It has been almost 2 months since I first installed OS X Leopard on my pearl white MSI Wind, thus producing my MacBook Wind. And I don’t know if that spiffy Leopard intro movie is to be held accountable but I installed and reinstalled about 3 times in the first 2 weeks ever since I had the DVD installer with me.
I experimented with the kexts and fixes combined with the updates (10.5.5 and 10.5.6) just to see which broke in which etc. For one, now I know that the Sonix webcam would work if you update QuickTime to 7.5 without having to go to 10.5.5. Updating to 10.5.5 from 10.5.4, which is default for the msiwindosx86 DVD install, does break your video bringing resolution down to a squashed 800 x 600, sound, and trackpad (mine’s Sentellic) but not your keyboard. Updating from 10.5.5 to 10.5.6 breaks all of the four.
After my 3rd fresh installation, I thought of just sticking with that setup for a while. No problem as it was December already and the holidays were coming, leaving me with little time to spare for tinkering. In fact, it was my New Year’s resolution to let a month pass without wiping out my hard drive again for yet another reinstall.
It wasn’t so hard to live with an aging installation after all. XP in my PC at the office is already a year and a half. It’s sluggish alright, but still working. So I thought that if OS X’s Unix origins lived up to its claim to glory, my hackinstosh MacBook Wind shouldn’t have any troubles going for a far better record than that.
I was trudging along fine, installing Parallels and running XP on virtual machine for when I wanted to use Word 2003 with Wordfast for those translation workloads I just had to finish at the apartment after office hours. Of course I had Office:Mac 2008 installed but my CAT Tool, Wordfast, isn’t compatible with it. I could access the net at coffee shops and even while I ate my fries at the Jollibee branch at the other end of our street.
But it came to a point that I noticed it took so long to boot up to OS X lately. It’s not blazing fast as the stock Xandros on the Eee PC but as far as I can remember, the boot up time should at least be as decent as XP’s. That was when I started timing boot times.
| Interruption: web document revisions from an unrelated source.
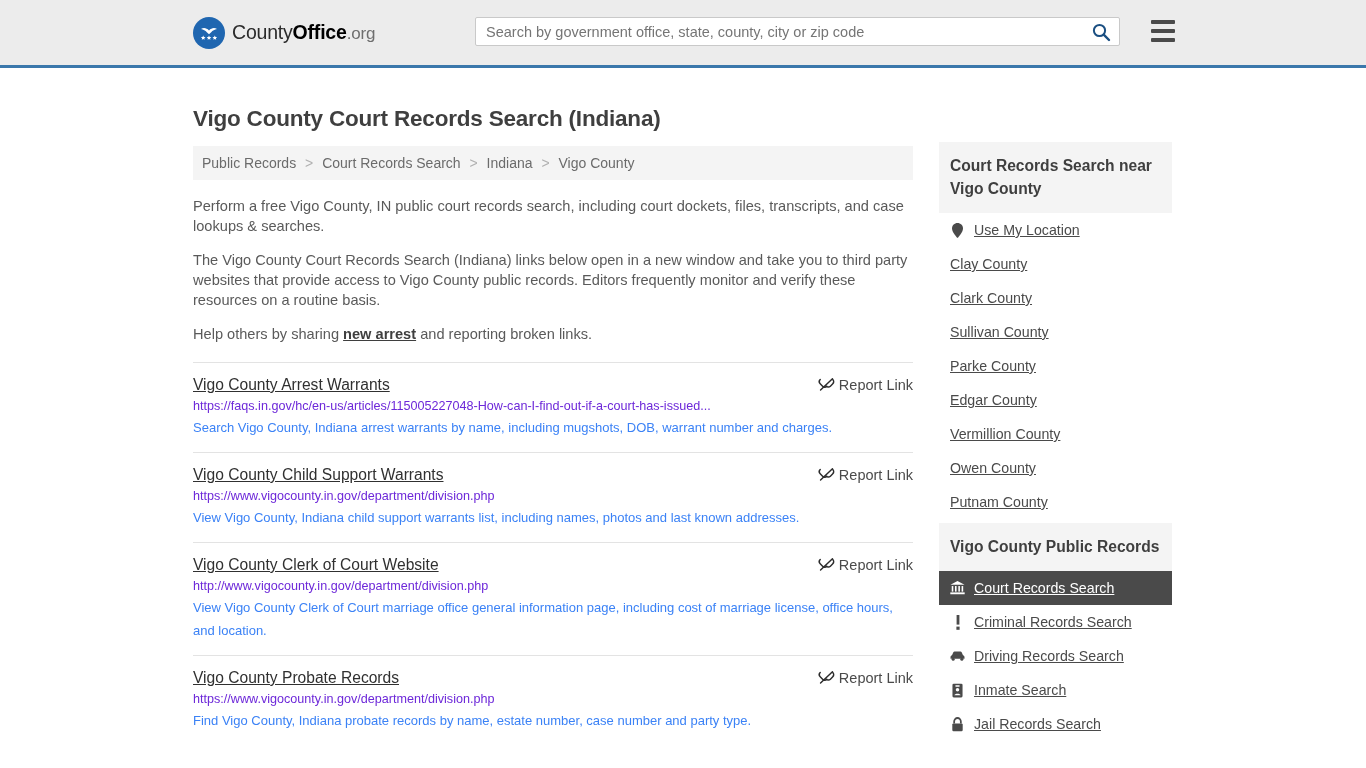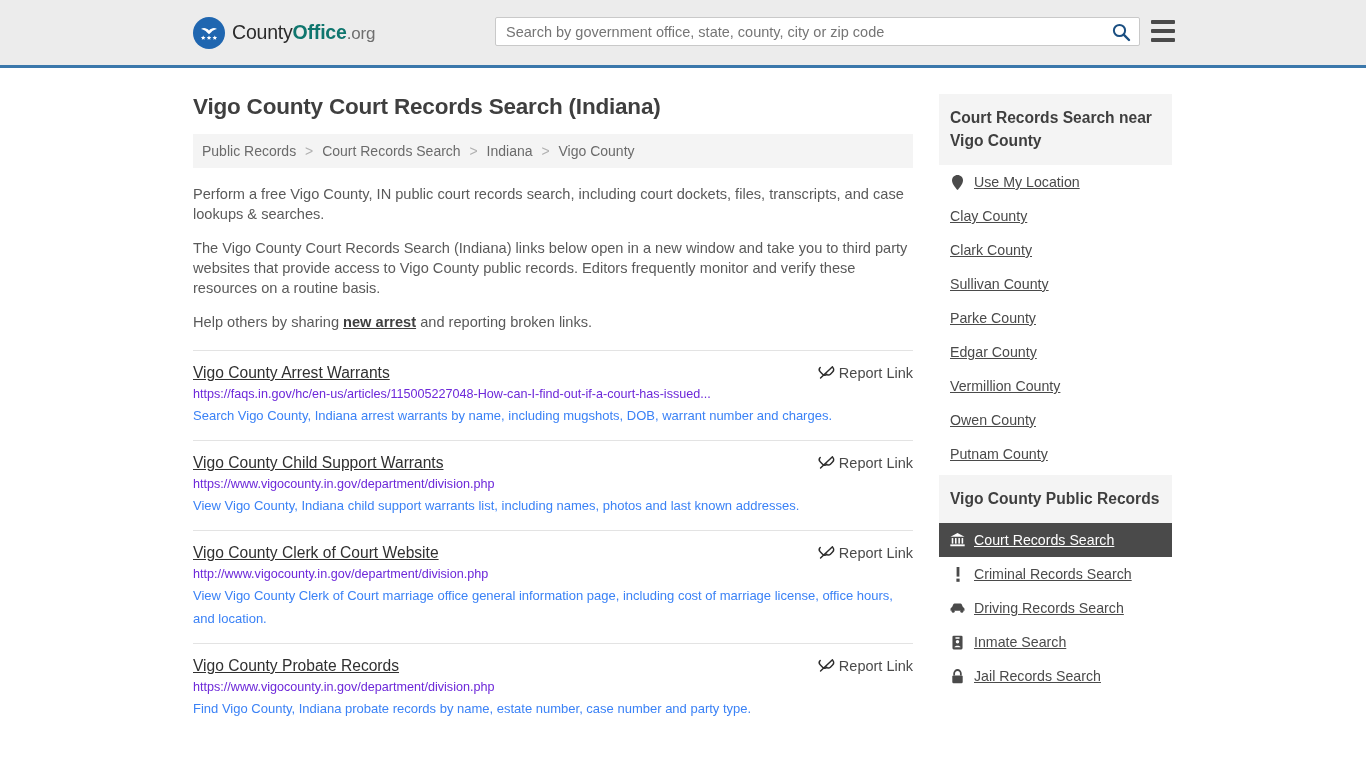--- a/index.html
+++ b/index.html
@@ -41,7 +41,7 @@
     white-space: nowrap;
   }
   .logo-text .lt-county { color: #2b2b2b; font-weight: 400; }
-  .logo-text .lt-office { color: #0f766e; font-weight: 700; text-align: center; }
+  .logo-text .lt-office { color: #000000; font-weight: 700; text-align: center; }
   .logo-text .lt-org   { color: #6e6e6e; font-weight: 400; font-size: 17px; }
 
   .search-area {

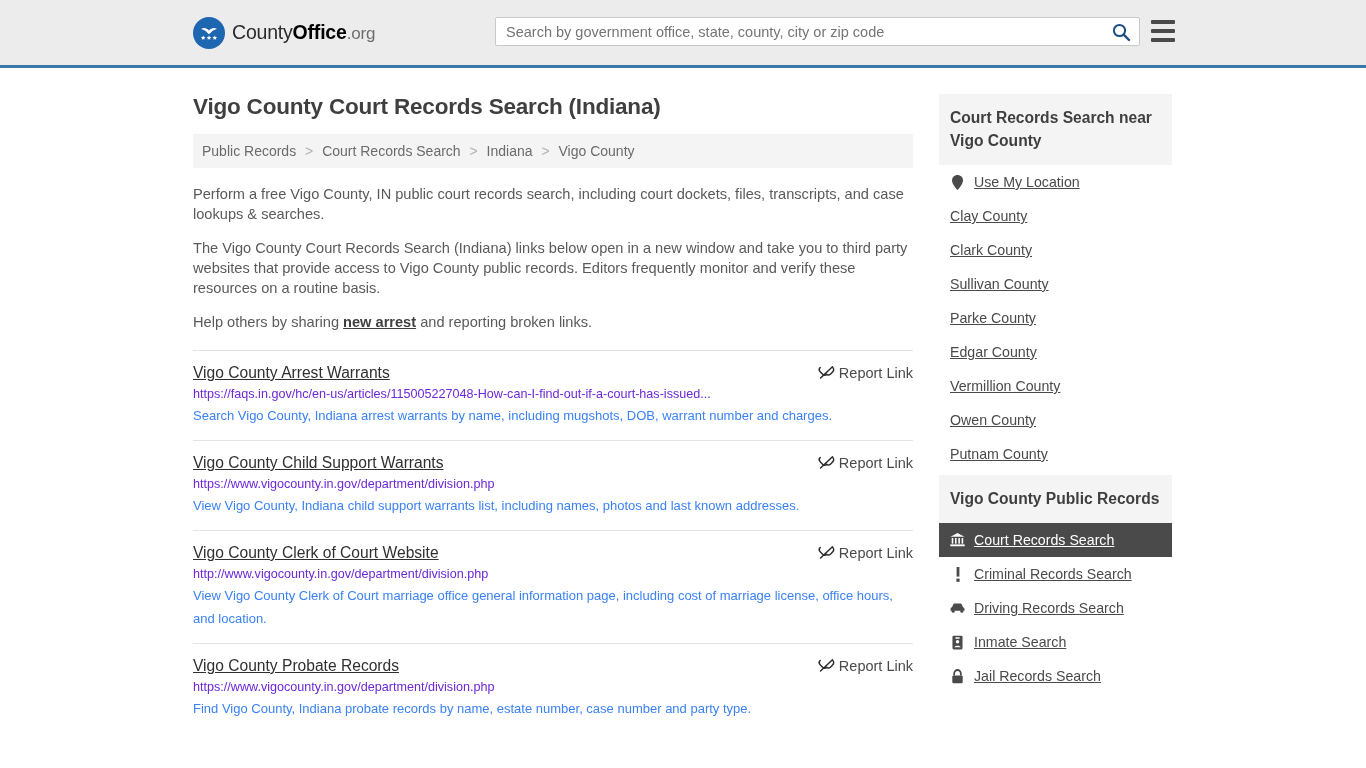--- a/index.html
+++ b/index.html
@@ -46,7 +46,7 @@
 
   .search-area {
     position: absolute;
-    left: 495px;
+    left: 475px;
     top: 17px;
     width: 645px;
     height: 29px;

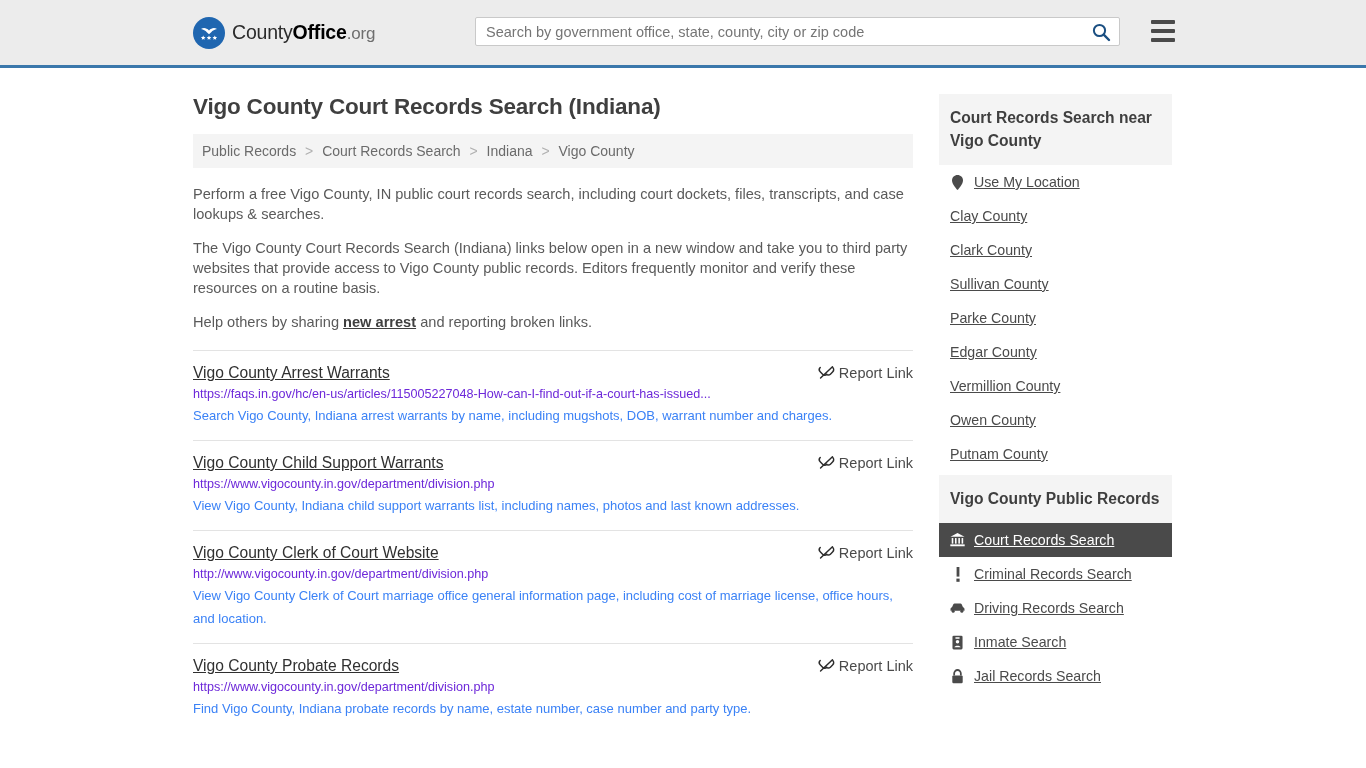--- a/index.html
+++ b/index.html
@@ -95,11 +95,12 @@
     position: relative;
   }
   .page-inner {
-    margin: 0 auto;
+    margin: 12px auto;
     width: 980px;
     padding-top: 26px;
     display: flex;
     gap: 20px;
+    align-items: flex-end;
   }
   .col-main { width: 720px; flex-shrink: 0; }
   .col-side { width: 233px; flex-shrink: 0; margin-left: 6px; }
My iPod timer recorded a molasses like average of 1 min. 20 sec.
I resorted to the forums and found out I wasn’t only the one with this problem. However, I also found at that about 80% of the MSI Wind hackintoshers experienced 30 seconds - less than a minute boot times. I am irked beyond compare.
So, with the little knowledge I gained from my installation experiments, I decided to wipe out my hard drive again. All my files were practically living somewhere in my iPod so backing up was totally an irrelevant step for me.
Here’s what I did:
1) Reinstalled from msiwindosx86 DVD - out of the box, everything worked great as it should. Except WiFi, Webcam. Issues with the mic and audio out to headphone jack are not included in the problem, I didn’t use these a lot and so it doesn’t bother me to wait for the VooDoo AppleHDA to be released. I didn’t install any apps yet.
2) Updated to 10.5.5 - I knew my trackpad would break so I plugged in a mouse. My keyboard was working fine and that’s about all I need to enter my admin password to install the 10.5.6 update.
3)Updated to 10.5.6 - My mouse was still working fine but my keyboard was bricked. It was time to install the kexts and such and as I didn’t have an external keyboard, I just activated the keyboard viewer from System Preferences. This allowed me to use the virtual keyboard which I could summon from the menu bar.
4) Installed the kexts - It was no problem finding kexts from the net but there are lots of versions out there, you end up confused so you download everything you find in the end and then install them all in the end just to be on the safe side.
This is when experimenting becomes useful. I used Paul’s Wind Driver Set but swapped out some parts like for the video, I used the non-artifact Intel GMA 950, downloaded from the forums at msiwind.net again.
At each step, I recorded the boot up times. When Darwin starts, I intervene with the countdown to 5 and then hit Enter with my right hand as my left triggers the timer in my iPod.
I started with 00:00:55.662. Next 00:00:50.617. Lastly 00:00:38.194.
Unbelievable! I was expecting to see boot up times that worsened at each update but the results clearly showed otherwise.
I’m not sure if it was the kexts affecting the boot times. The 303 kexts I backed up running on my system via OSx86 Tools is hardly a minimal figure. So it might have been the combination of updates and kext installation in between that’s a more probable candidate as a culprit.
I've installed all the apps I wanted and am still getting a not too shabby 00:00:40.757.
I’m just happy Leopard is now living up to its supposedly inherent feline speeds.